My feet haven’t touched the ground, and every day has been filled with long hours, and not enough time, and massive confusions and inner doubt about what it is I’m meant to be doing with myself.

(And no breakfast…)

I look around, and I see that mirrored back to me all over the world, whether it’s Brexit in the UK, war in Israel, Mueller in the US.

Even the weather is indecisive and unsettled, with summer following winter following summer again in the space of 4 days.

Crazy days, crazy times.

We are all feeling the pressure right now, we can all pick up that vibe that ‘something big’ is coming down to the planet.

And I haven’t even started cleaning for Pesach yet.

First, I have to get April 8th out of the way, I think, which is when we’ll really see what’s about to come next, and if we managed to ‘sweeten’ it enough.

If you can’t make it to Hevron, at least join in over the internet. There are big things going on spiritually, a big fight is happening in Heaven, over whether the next stage of this whole geula process comes easy or hard.

The enemy is literally massing at the border, spiritually and physically.

And our prayers are the only thing that can get us – and hopefully, the whole of the world – through the next few weeks in one piece.

(The prayer gathering in Hevron on the night of April 8th, with Rav Berland, is the thing that is really going to tip the balance between ‘sweet’ or ‘harsh’ over the coming months. Even if you can’t make it in person, you can still participate via life hook-up. I know the tests of emuna are overwhelming at the moment, and the test of believing in our true tzaddikim is harder than ever. But please join in with the gathering for yourself. It’s the best self-defense you can get, at this critical point in time.)

https://ravberland.com/rav-ofer-erez-the-gathering-on-april-8th-is-the-biggest-weapon-we-have/

I have to tell you, when Ori Ansbacher was brutally murdered in the Jerusalem Forest two weeks ago, I found it so upsetting, I kind of blocked it out.

Me and my girls went into shock for a few days, then we all tried to pretend that it was life as usual, because when you live in Jerusalem, and you are a teenage girl yourself, or the mother of one, really what else can you do?

But the fear and anxiety about what had happened still started to seep out, in all sorts of subtle ways.

All of a sudden, I couldn’t sleep easily again if my girls were out by themselves, and I started phoning them up and texting them every five minutes to check on them, which they both really hate.

And who can blame them?! They are 18 and 15 ½! But I’d gotten so nervous again, after what had happened with Ori.

After a couple of weeks of this, I realized I was driving my kids bonkers again, and I have to try and get a grip on the fear again.

God is running the world. God is deciding everything. OK, there is a certain amount of common sense that’s required when raising teens in our world, but ultimately, so many ‘bad’ things can happen in such normal circumstances in the middle of the day.

If God decides, you can be waiting for a bus near Beit El…or strolling on the boardwalk by the sea in Yaffo…or walking in the forest late afternoon near Ein Yael… and disaster can strike. God forbid a million times over.

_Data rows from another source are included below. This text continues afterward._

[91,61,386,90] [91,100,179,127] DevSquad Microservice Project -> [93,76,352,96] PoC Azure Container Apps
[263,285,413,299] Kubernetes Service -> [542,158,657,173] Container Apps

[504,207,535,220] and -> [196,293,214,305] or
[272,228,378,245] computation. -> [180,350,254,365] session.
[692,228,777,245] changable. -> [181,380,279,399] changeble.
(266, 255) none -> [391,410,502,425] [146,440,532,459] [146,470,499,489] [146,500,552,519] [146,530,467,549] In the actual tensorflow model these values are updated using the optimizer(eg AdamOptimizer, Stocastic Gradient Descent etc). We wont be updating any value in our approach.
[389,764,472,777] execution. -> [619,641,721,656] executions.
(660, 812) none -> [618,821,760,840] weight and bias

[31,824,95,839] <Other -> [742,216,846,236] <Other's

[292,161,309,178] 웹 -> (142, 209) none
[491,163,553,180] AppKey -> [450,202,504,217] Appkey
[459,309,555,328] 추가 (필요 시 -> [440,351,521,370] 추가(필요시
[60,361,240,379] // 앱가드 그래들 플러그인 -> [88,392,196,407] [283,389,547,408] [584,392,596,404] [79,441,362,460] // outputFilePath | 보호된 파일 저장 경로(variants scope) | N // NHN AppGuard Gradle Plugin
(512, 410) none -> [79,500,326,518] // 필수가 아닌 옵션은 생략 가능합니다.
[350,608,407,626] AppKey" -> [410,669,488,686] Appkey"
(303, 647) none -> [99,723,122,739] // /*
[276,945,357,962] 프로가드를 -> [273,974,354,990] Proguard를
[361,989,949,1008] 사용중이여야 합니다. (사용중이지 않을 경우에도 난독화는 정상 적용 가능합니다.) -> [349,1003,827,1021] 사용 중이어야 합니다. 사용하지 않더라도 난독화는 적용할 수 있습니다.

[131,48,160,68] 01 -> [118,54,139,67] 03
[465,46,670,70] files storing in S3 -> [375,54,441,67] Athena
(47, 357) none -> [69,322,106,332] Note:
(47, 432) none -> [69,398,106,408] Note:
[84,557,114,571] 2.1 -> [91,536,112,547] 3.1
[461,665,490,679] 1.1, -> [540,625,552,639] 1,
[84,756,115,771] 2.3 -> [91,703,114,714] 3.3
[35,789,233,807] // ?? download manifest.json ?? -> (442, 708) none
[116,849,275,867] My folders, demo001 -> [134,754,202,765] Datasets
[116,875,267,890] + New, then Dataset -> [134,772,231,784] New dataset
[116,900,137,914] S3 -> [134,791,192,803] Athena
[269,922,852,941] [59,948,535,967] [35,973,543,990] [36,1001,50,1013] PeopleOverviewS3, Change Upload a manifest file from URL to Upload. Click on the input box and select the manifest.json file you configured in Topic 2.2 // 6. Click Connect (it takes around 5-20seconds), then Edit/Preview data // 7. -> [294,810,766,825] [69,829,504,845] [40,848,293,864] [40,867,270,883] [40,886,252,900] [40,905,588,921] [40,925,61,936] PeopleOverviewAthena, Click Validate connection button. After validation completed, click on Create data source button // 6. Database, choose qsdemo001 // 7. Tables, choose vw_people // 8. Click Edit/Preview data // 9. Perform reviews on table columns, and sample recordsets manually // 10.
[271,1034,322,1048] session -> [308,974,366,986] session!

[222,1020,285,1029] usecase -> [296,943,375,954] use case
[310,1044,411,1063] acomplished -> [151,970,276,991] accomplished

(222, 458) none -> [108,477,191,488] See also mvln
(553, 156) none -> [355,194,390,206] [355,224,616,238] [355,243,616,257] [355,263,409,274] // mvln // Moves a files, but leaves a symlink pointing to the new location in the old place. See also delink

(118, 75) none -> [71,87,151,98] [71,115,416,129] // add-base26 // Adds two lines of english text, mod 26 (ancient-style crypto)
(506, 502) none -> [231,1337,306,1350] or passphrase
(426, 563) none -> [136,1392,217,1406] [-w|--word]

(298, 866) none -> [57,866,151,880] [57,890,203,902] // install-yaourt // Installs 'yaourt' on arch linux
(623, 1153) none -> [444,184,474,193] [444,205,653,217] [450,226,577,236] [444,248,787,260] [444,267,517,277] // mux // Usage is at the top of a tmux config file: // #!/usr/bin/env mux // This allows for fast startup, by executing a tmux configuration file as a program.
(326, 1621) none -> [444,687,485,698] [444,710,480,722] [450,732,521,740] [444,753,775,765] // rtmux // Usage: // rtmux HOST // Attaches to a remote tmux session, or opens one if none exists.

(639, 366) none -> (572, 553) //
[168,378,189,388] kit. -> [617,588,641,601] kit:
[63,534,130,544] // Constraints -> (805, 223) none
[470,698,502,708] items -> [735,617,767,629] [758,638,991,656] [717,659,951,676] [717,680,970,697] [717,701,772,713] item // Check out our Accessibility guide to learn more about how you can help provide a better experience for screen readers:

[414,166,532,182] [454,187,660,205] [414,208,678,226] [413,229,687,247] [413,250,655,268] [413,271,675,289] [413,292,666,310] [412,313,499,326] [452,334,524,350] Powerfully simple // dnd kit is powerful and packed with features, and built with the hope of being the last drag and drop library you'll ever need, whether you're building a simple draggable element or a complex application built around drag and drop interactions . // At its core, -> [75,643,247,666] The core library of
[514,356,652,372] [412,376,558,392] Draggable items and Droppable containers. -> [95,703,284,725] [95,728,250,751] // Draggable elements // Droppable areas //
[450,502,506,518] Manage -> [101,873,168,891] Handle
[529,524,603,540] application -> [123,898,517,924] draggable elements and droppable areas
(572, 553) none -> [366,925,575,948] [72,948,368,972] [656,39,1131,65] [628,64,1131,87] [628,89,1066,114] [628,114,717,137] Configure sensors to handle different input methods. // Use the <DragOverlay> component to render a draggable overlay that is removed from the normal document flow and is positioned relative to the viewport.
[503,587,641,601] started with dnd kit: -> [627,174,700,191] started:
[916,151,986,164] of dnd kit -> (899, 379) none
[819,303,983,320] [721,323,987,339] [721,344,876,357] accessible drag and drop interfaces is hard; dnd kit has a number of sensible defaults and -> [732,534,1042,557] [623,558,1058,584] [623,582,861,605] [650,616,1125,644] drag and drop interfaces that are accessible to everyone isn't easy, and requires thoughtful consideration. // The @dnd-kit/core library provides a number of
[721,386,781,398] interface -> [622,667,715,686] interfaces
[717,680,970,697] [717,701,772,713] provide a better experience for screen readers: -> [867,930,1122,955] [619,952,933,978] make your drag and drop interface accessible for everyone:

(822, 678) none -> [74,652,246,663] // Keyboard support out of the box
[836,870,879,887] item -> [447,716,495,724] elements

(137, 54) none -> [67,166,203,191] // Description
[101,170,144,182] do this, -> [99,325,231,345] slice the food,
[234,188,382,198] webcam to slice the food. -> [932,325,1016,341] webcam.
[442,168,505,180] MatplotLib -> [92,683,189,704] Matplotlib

As a parent, it’s so tempting to just try and bundle our children up in cotton wool, and to build big walls around them, and to try to monitor their every move and to keep them ‘safe’ in their rooms at home.

But we can’t.

Not if we want to raise emotionally-healthy people who aren’t going to spend their whole lives permanently looking over their shoulders, waiting for the hammer to fall.

God is running the world, not us.

It’s not always easy to accept that.

Yesterday, they held a huge concert just up the road from me at the First Station in Jerusalem, to remember Ori Ansbacher. There were a load of famous singers there, Ori’s mother spoke to the crowd, and there were also a lot of videos and ‘remembrances’ of Ori herself.

Half the teens of Eretz Yisrael tried to attend, so the roads around the First Station were closed to traffic, and swamped with thousands of people, many of whom couldn’t even squeeze in, so they watched the show on the big screens set up outside.

This morning, my kid told me all about it, and concluded:

She was a really good, kind person.

In so many ways, it would be easier if she wasn’t, wouldn’t it?

It would feel a bit more comfortable, if the murder victim had been some sort of low-life, so we could assuage our own fears by telling ourselves what happened was somehow ‘deserved’.

Instead, yet again, we buried the cream of the crop. The best of the best. The kindest of the kind.

God knows what He’s doing, God’s running the world, it’s all ultimately for the best.

But the heart still breaks.

And I’m still having trouble sleeping.

I wrote this last Thursday, February 7th.

The last few days, I’ve been mostly staying at home, because this week it feels like ‘out there’ got dangerous, somehow.

The last two days, I’ve also been having weird dreams again. One night, it was the face of the ugliest person I’d ever seen in my life, who was chasing me around and I couldn’t get away from it. I woke up screaming.

Then yesterday night, I dreamt that I’d just moved into a massive, luxurious mansion, built of Jerusalem stone cobbles and filled with OTT swimming pools like one of the hotels in Las Vegas (I’ve never been, but so I’ve heard.)

BUT – there was some sort of massive leak / waterfall happening, cascading down the roof, and when we and the 400 people who were apparently visiting me in the mansion went up to see what was going on, this toddler started crawling on a very dangerous low wall overlooking the stairs – and fell off before I could grab him.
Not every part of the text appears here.